What you need to do: For the listing below, show each line that includes the string "method".

Data for processing:
◇ ◇ ◇ ◇ ◇

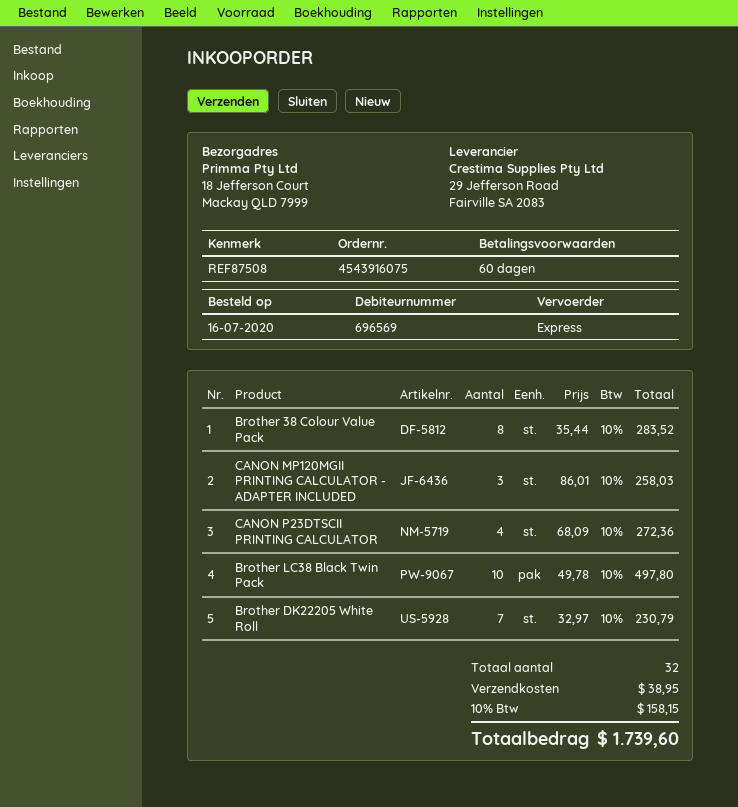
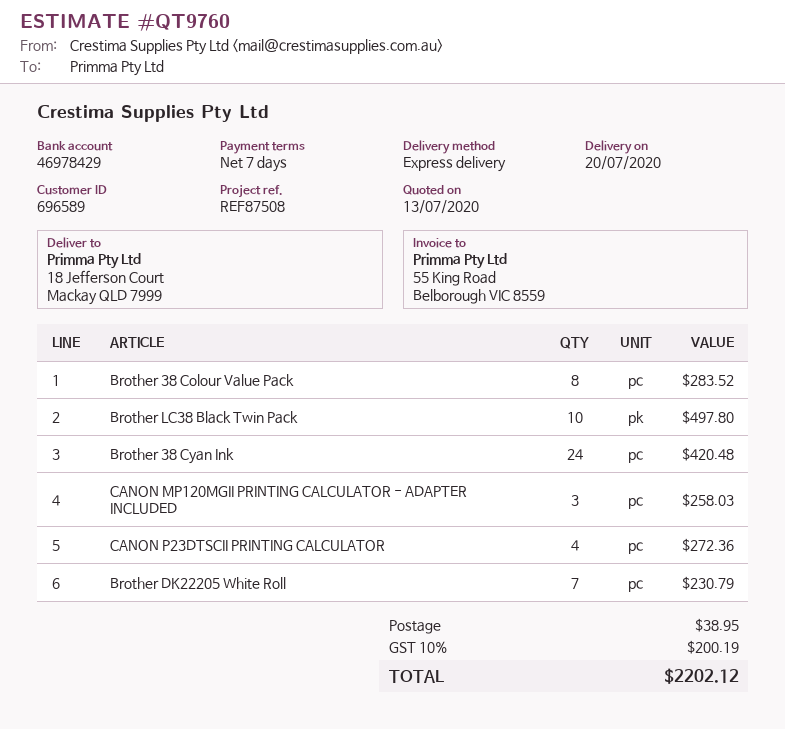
payment terms: 60 days -> 7 days
customer number: 696569 -> 696589
Brother 38 Cyan Ink: none -> 24 for 420.48
tax: 10% = 158.15 -> 10% = 200.19
total: 1739.60 -> 2202.12

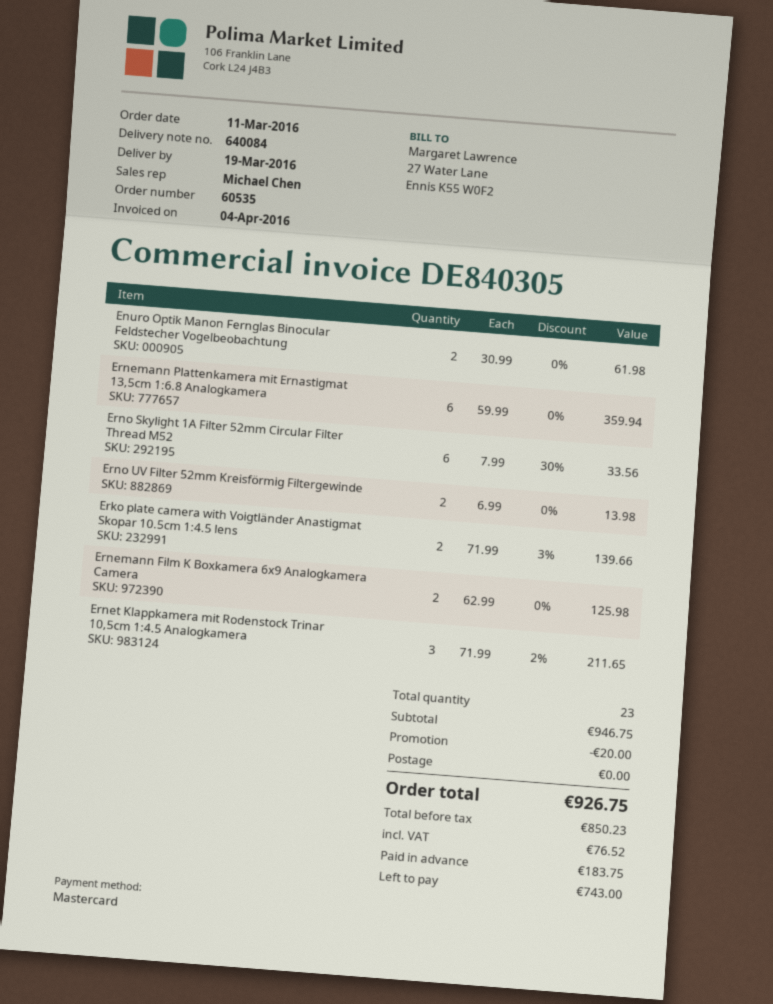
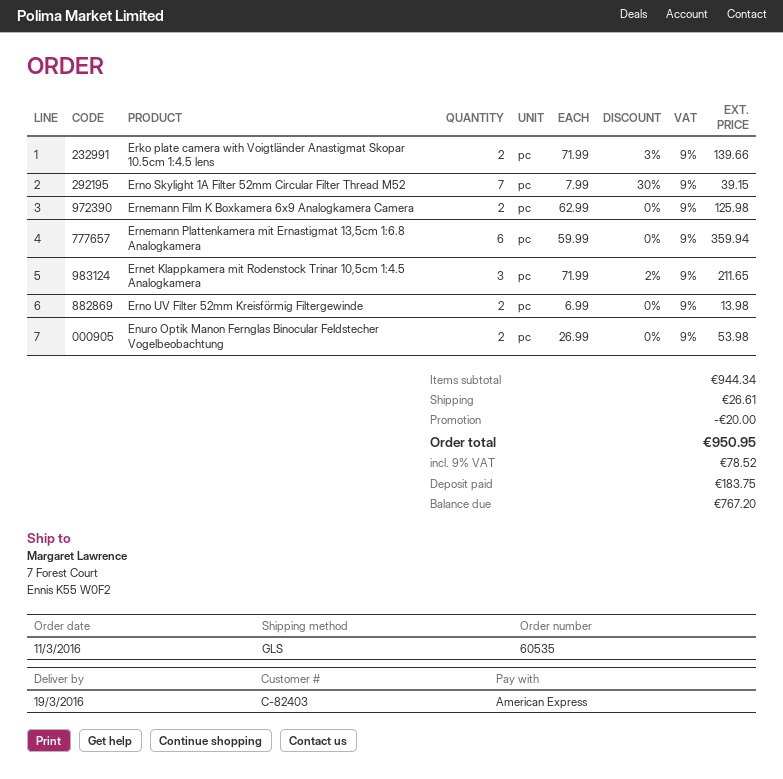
payment method: Mastercard -> American Express
Enuro Optik Manon Fernglas Binocular Feldstecher Vogelbeobachtung: 2 x 30.99 = 61.98 -> 2 x 26.99 = 53.98
Erno Skylight 1A Filter 52mm Circular Filter Thread M52: 6 x 7.99 - 30% = 33.56 -> 7 x 7.99 - 30% = 39.15
subtotal: 946.75 -> 944.34
shipping: 0.00 -> 26.61
tax: 76.52 -> 78.52
total: 926.75 -> 950.95
balance: 743.00 -> 767.20

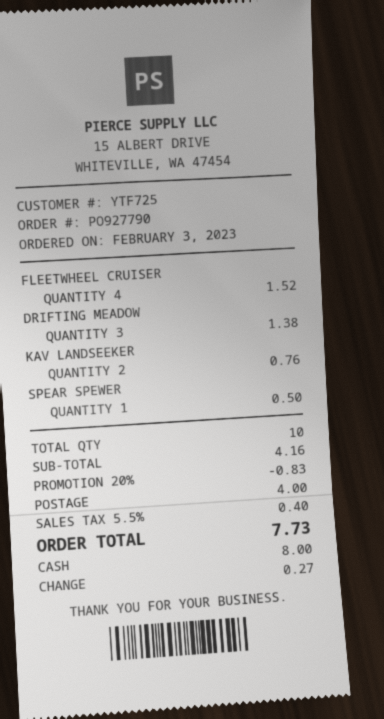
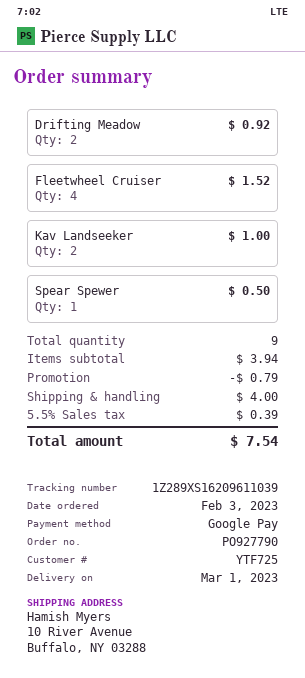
payment method: cash -> Google Pay
DRIFTING MEADOW: 3 for 1.38 -> 2 for 0.92
KAV LANDSEEKER: 2 for 0.76 -> 2 for 1.00
total quantity: 10 -> 9
subtotal: 4.16 -> 3.94
discount: 0.83 -> 0.79
tax: 5.5% = 0.40 -> 5.5% = 0.39
total: 7.73 -> 7.54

◇ ◇ ◇ ◇ ◇

Answer to the problem:
payment method: Mastercard -> American Express
payment method: cash -> Google Pay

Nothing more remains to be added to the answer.